Et de fait, les devantures des librairies proposent désormais de nombreuses oeuvres de femmes. Qu’ont-elles de particulier ? Pas un « style d’écriture féminine », je ne penche pas vers l’essentialisme. Mais des sujets qui sont abordés parce qu’ils sont l’expérience de tant de femmes jusque là peu abordée en littérature. Car jugés non dignes de cet art, parfois, ou simplement et parce qu’il faut en avoir fait et considéré l’expérience pour en parler d’un autre point de vue. La folie, le secret, les violences sexuelles, le rôle reproducteur, l’enfantement, l’exil des femmes arrachées à leur milieu d’origine aussi par le patriarcat, le conflit famille/liberté/identité, avoir « une vie à soi », ces sujets traversent quasiment tous les livres ci-dessous.
Avant de vous donner la liste, deux parenthèses. Cette année, j’ai découvert ou redécouvert deux grands auteurs hommes classiques, et ai très envie d’en parler.
J’ai lu pour la première fois Les Misérables en intégralité. Elles et ils m’ont accompagnée pendant 3 mois. J’ai apprécié chaque phrase, chaque chapitre, emprunts d’une grande humanité et d’une beauté littéraire époustouflantes. Qui fait que 100 pages sur le sort d’un évêque de campagne nous touche comme le sort de Cosette ou de Gavroche. Plaisir aussi de circuler dans les rues de Paris, pendant la lecture, et tomber par hasard sur les traces des événements décrits dans le roman, comme à l’angle du Faubourg Saint-Antoine et de la place de la Bastille, à propos des barricades.
Autre grand auteur, Zola. Par hasard, j’ai vu une série télé, inspirée de « Au bonheur des dames ». Etonnée par le ton féministe, j’ai eu envie de relire le roman (qui m’avait peu intéressée vers 18 ans). Le moins que l’on puisse dire, c’est que j’ai changé d’avis ! La description de la naissance du commerce moderne et de ce quartier autour de « 4 septembre » à Paris (où j’ai travaillé plusieurs années) m’ont fascinée. J’ai alors eu envie de lire tous les Rougon-Macquart. Aujourd’hui, j’en ai lu 9 et commence « Nana ». Chacun de ces 9 premiers tomes m’a passionnée. De la description du coup d’Etat de 1851 dans la ville de Plassans (ville imaginaire) dans La fortune des Rougon à Une page d’amour, sur les hauts de Passy, en passant par les classiques absolus L’Assommoir et Le ventre de Paris ou encore La curée, la force de description de Zola, l’élan qu’il donne à ses premiers chapitres, à un personnage, un quartier, un mouvement, sont fascinants. Objectif 2020, les 10 suivants !

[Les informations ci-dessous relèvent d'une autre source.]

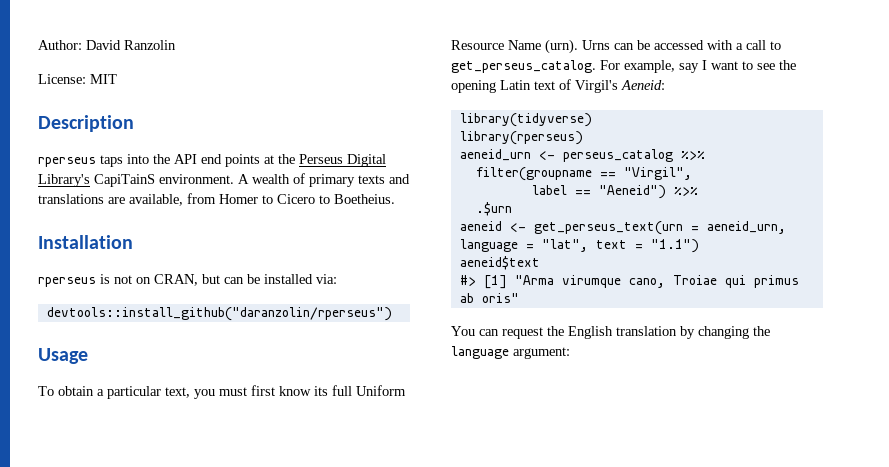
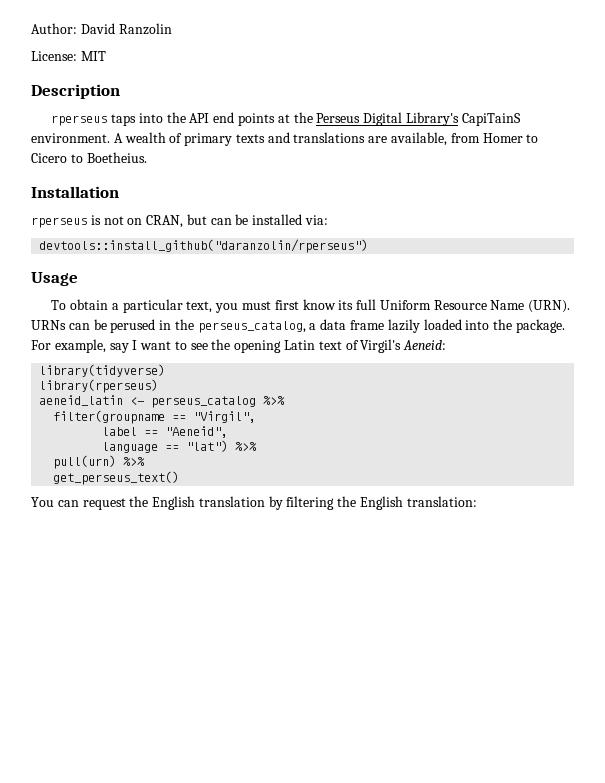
- To obtain a particular text, you must first know its full Uniform Resource Name (urn). Urns can be accessed with a call to get_perseus_catalog.
+ To obtain a particular text, you must first know its full Uniform Resource Name (URN). URNs can be perused in the perseus_catalog, a data frame lazily loaded into the package.
- aeneid_urn <- perseus_catalog %>%
+ aeneid_latin <- perseus_catalog %>%
- label == "Aeneid") %>%
- .$urn
- aeneid <- get_perseus_text(urn = aeneid_urn, language = "lat", text = "1.1")
- aeneid$text
- #> [1] "Arma virumque cano, Troiae qui primus ab oris"
+ label == "Aeneid",
+ language == "lat") %>%
+ pull(urn) %>%
+ get_perseus_text()
- You can request the English translation by changing the language argument:
+ You can request the English translation by filtering the English translation:

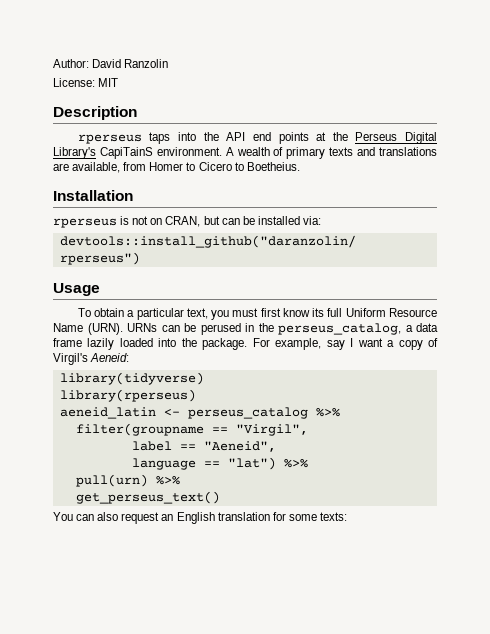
- For example, say I want to see the opening Latin text of Virgil's Aeneid:
+ For example, say I want a copy of Virgil's Aeneid:
- You can request the English translation by filtering the English translation:
+ You can also request an English translation for some texts:

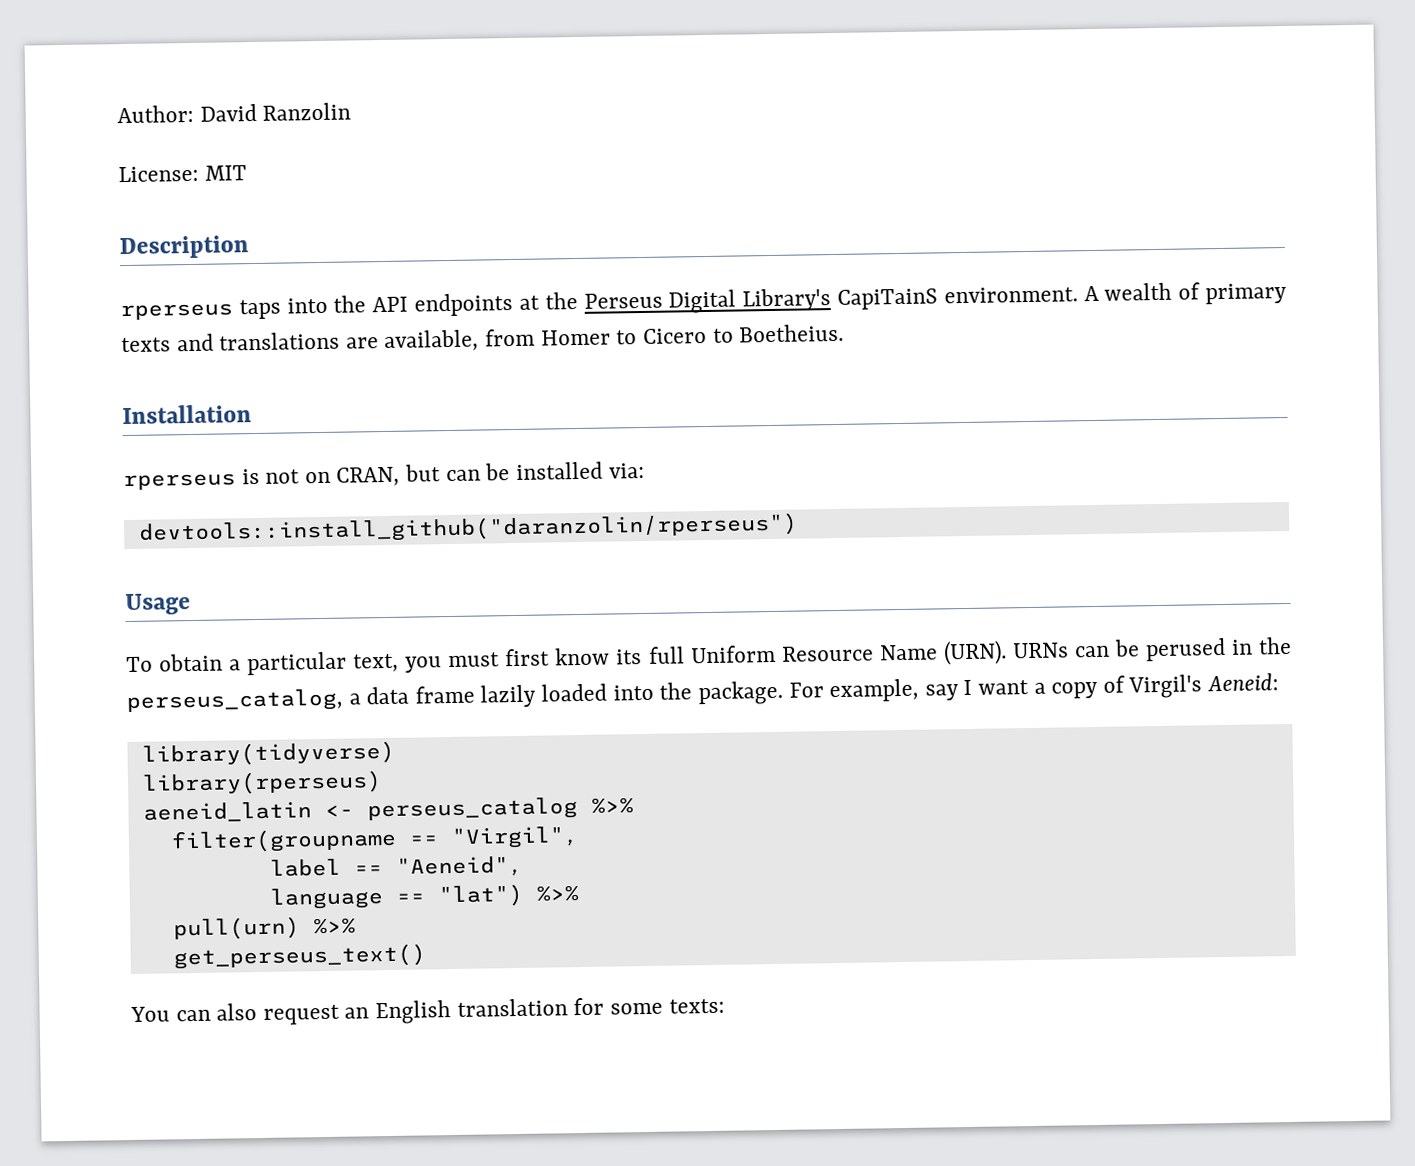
- rperseus taps into the API end points at the Perseus Digital Library's CapiTainS environment.
+ rperseus taps into the API endpoints at the Perseus Digital Library's CapiTainS environment.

Voici donc la liste des autres livres plus récents (mais pas tous de l’année, qui m’ont marquée cette année.
Rhapsodie des oubliés, de Sofia Alaouine. J’ai eu un peu de mal au début, mais l’écriture est vraiment puissante, l’hommage à Zola (cela se passe à la goutte d’or, la femme nigériane prostituée s’appelle Gervaise et sa fille restée au pays Nana) m’a forcément parlé, et l’émotion ne cesse de monter au fil du livre.
L’art de perdre d’Alice Zeniter un roman exceptionnel sur l’exil, et sur la complexité de l’identité, sur 3 générations : avant, pendant, après. De l’intelligence et de la grande littérature mêlées, ça fait du bien.
La nuit des béguines d’Aline Kiner Très beau roman sur ces femmes oubliées, qui parviennent -en se coupant des hommes et de leur violence et par la solidarité entre elles, à avoir une vie à elles, au XIIIè siècle. Evidemment, cela ne devait pas durer.
Filles de la mer, de Mary Lynn Bracht. L’horrible destin des femmes coréennes enfermées dans des bordels concentrationnaires pendant la deuxième guerre mondiale, le secret de famille, et la solidarité/sororité entre femmes qui traverse les générations.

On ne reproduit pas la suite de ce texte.